October 21, 2015
‘Jersey Boys’ returns to Peace Center
Greenville News
Paul Hyde, phyde@greenvillenews.com 9:56 a.m. EDT October 21, 2015
Almost from the beginning, Des McAnuff realized he had a hit on his hands.
McAnuff, the veteran Broadway director, had been handed an outline or “treatment” of a musical about the rock ‘n’ roll group The Four Seasons.
“As soon as I read that treatment, I knew we had a substantial piece of theater,” McAnuff said, speaking recently by phone from New York City.
“I immediately put the show into production, casting the actors and designing the sets, even before we had a full script.”
Eleven years and four Tony Awards later, that blockbuster musical, “Jersey Boys,” is returning to Greenville.
The show’s national tour arrives Tuesday at the Peace Center for eight performances through Nov. 1.
The tour enjoyed capacity houses during its first visit to the Peace Center only two years ago.

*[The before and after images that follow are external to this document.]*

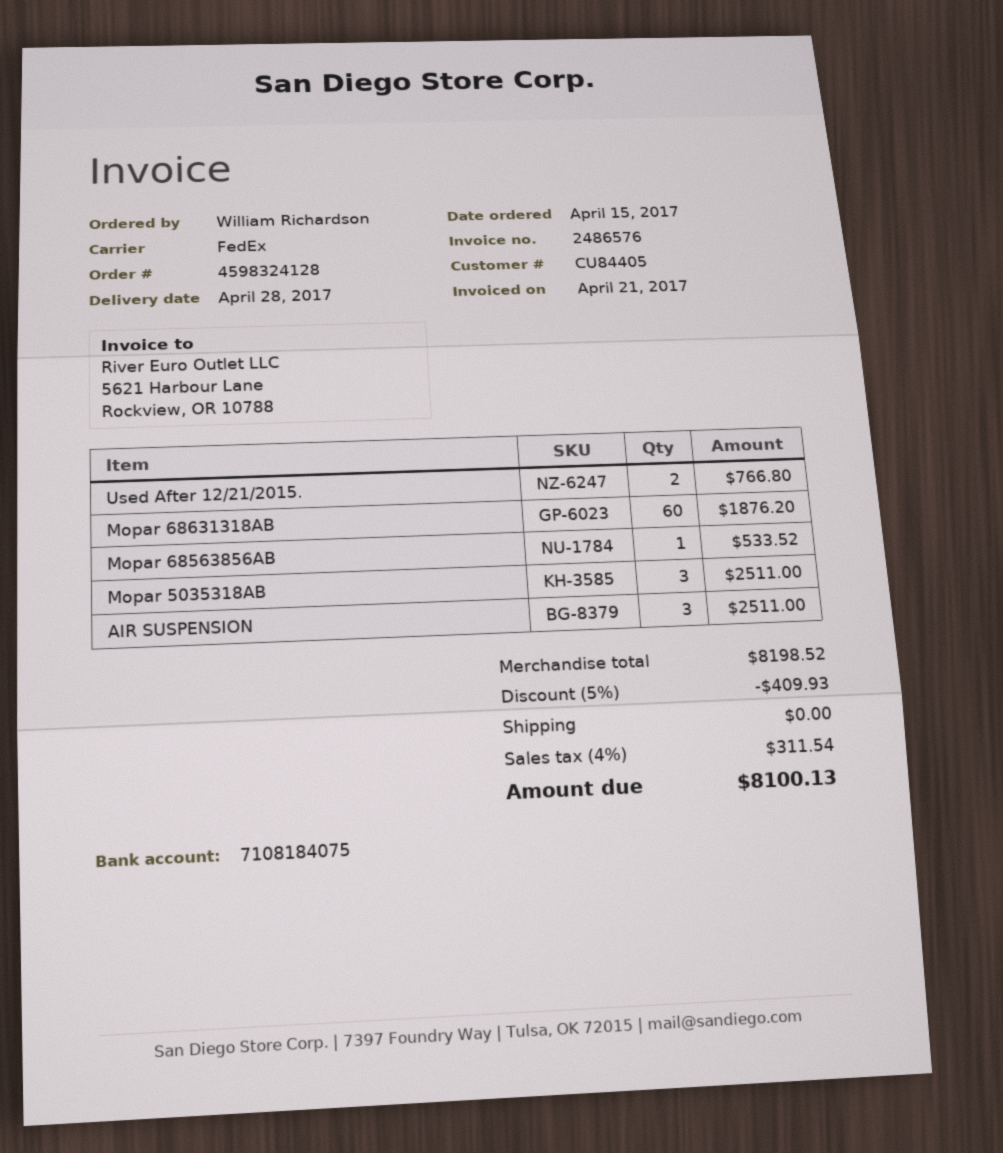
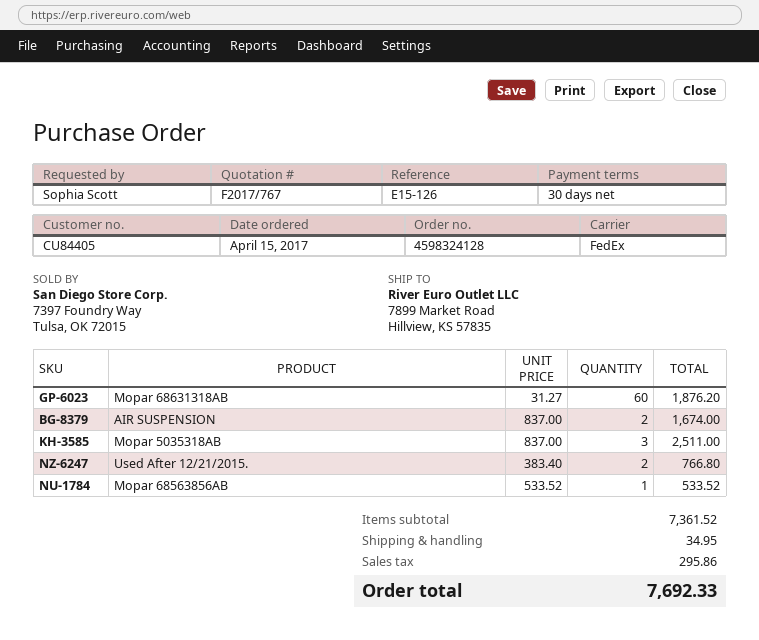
ordered by: William Richardson -> Sophia Scott
AIR SUSPENSION: 3 for 2511.00 -> 2 for 1674.00
subtotal: 8198.52 -> 7361.52
discount: 5% = 409.93 -> none
shipping: 0.00 -> 34.95
tax: 311.54 -> 295.86
total: 8100.13 -> 7692.33

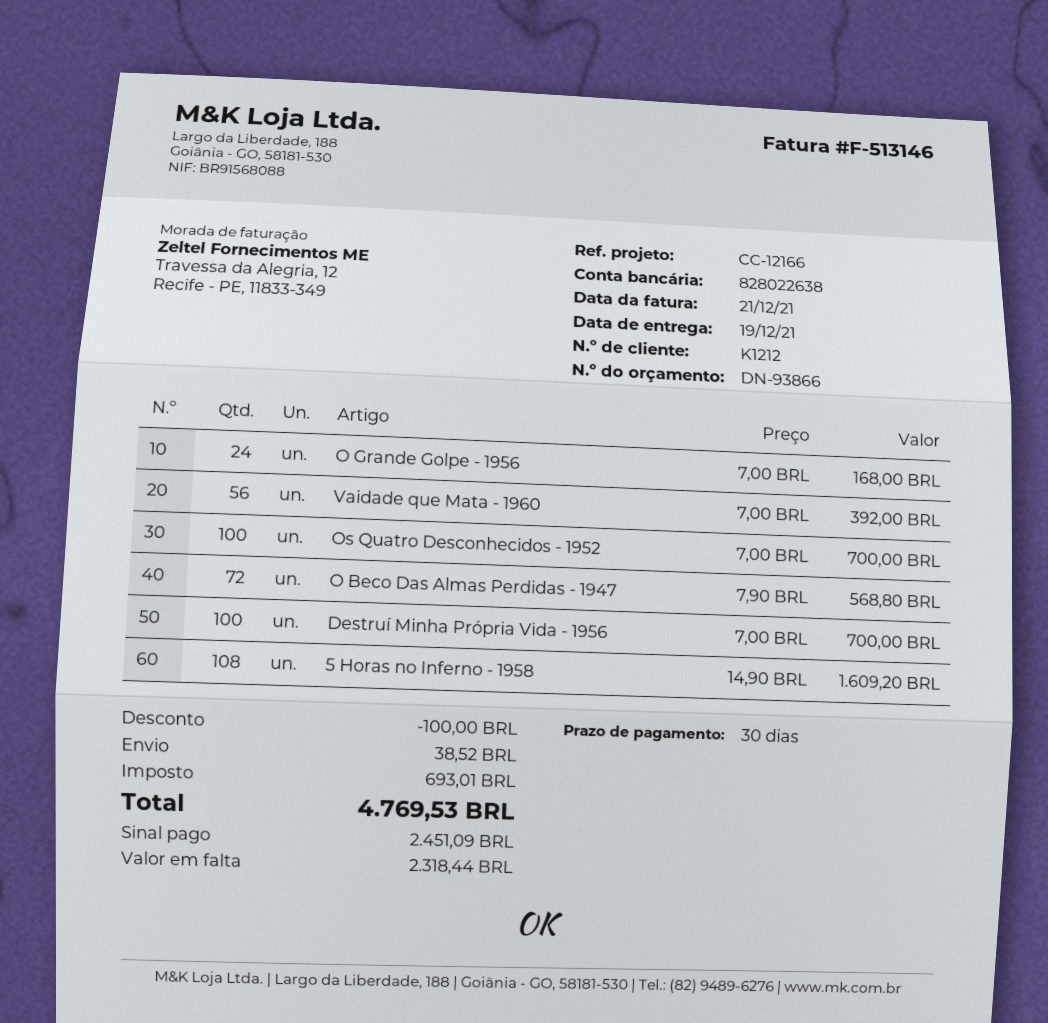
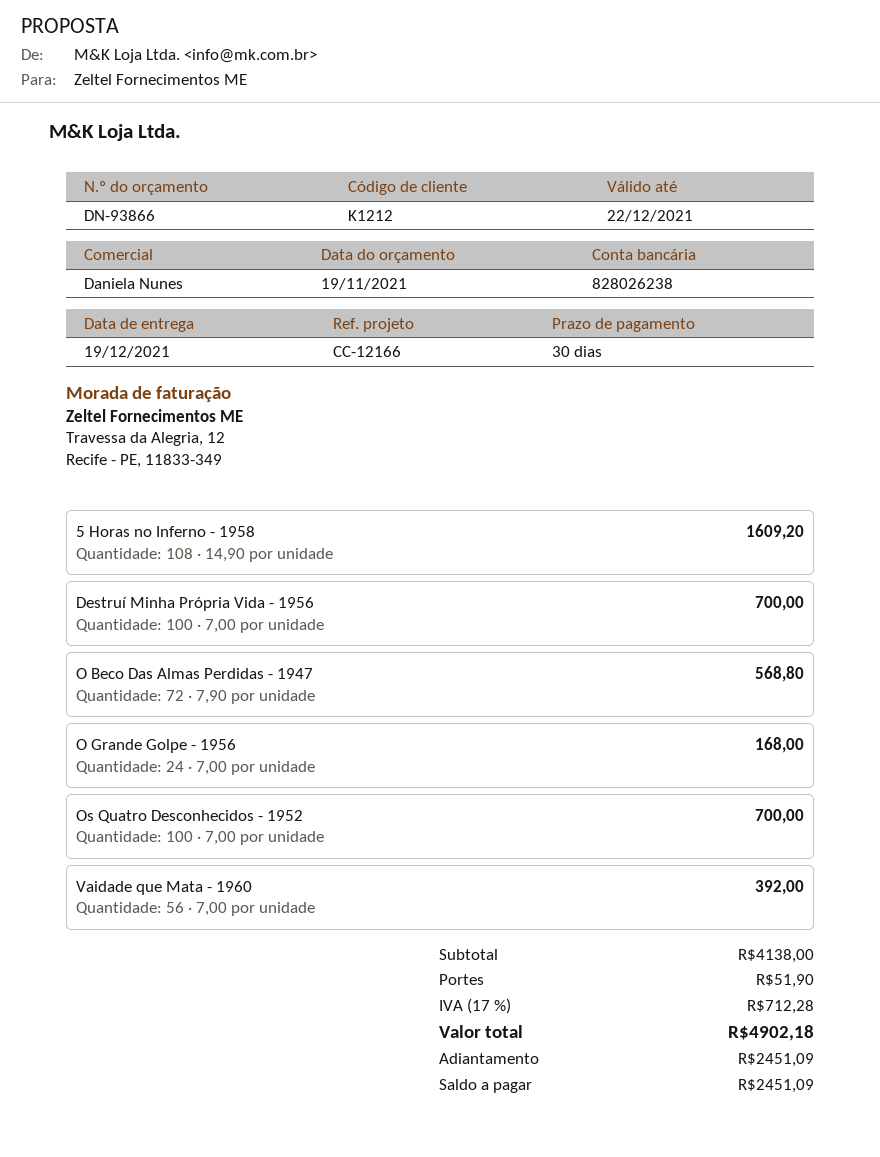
bank account: 828022638 -> 828026238
discount: 100.00 -> none
shipping: 38.52 -> 51.90
tax: 693.01 -> 712.28
total: 4769.53 -> 4902.18
balance: 2318.44 -> 2451.09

The musical’s Broadway company, meanwhile, recently celebrated its 10th anniversary.
“Jersey Boys” tells the story of how a group of blue-collar boys from the wrong side of the tracks became one of the biggest American pop sensations of all time.
Four actors, playing their own instruments, portray the members of The Four Seasons from the group’s earliest years in the 1960s. The musical features a cast of 19 to flesh out the broader story of the band's struggles and successes.
It’s a warts-and-all tale that involves band infighting, substance abuse, marital troubles, run-ins with the law and dangerous encounters with the Mafia.
Despite all that, Frankie Valli, Bob Gaudio, Tommy DeVito and Nick Massi managed to release a string of No. 1 hits and sell 175 millions records — all before the four celebrated their 30th birthdays.
The musical features the Four Seasons’ big hits such as “Sherry,” “Big Girls Don’t Cry,” “Walk Like a Man,” “Rag Doll,” “December, 1963 (“Oh, What a Night”) and “Can’t Take My Eyes Off You.”
“The songs are fantastic,” McAnuff said.
Universal appeal
The Four Seasons’ upbeat, irresistible music gives the show universal appeal, said Aaron de Jesus, who plays front-man Frankie Valli in the national tour.
“What I love about this show is that it really resonates with audiences of all backgrounds,” De Jesus said, speaking on the phone from East Lansing, Michigan during a recent tour stop.
“Just last week, an older gentleman from Venezuela came up to me after the show at the stage door,” De Jesus said. “He clearly didn’t not speak English. Luckily, I speak Spanish. He told me with tears in his eyes and an emotional voice what a moving experience he had in the show.
“Even someone who doesn’t speak the language can go on this journey with us,” he said.
The national tour has visited big cities, medium-sized markets such as Greenville and smaller towns as well, De Jesus said.
“I really enjoy going to some of the smaller cities that don’t necessarily have the opportunity to have a big show like ‘Jersey Boys’ come to town,” De Jesus said. “Plus, it’s a great way to see the country.”
De Jesus understudied the role of Frankie for three years in the Las Vegas company of “Jersey Boys” before moving into the lead role for the tour only a few weeks ago. Frankie’s high-flying music requires a rare voice capable of negotiating a wide tenor and falsetto range.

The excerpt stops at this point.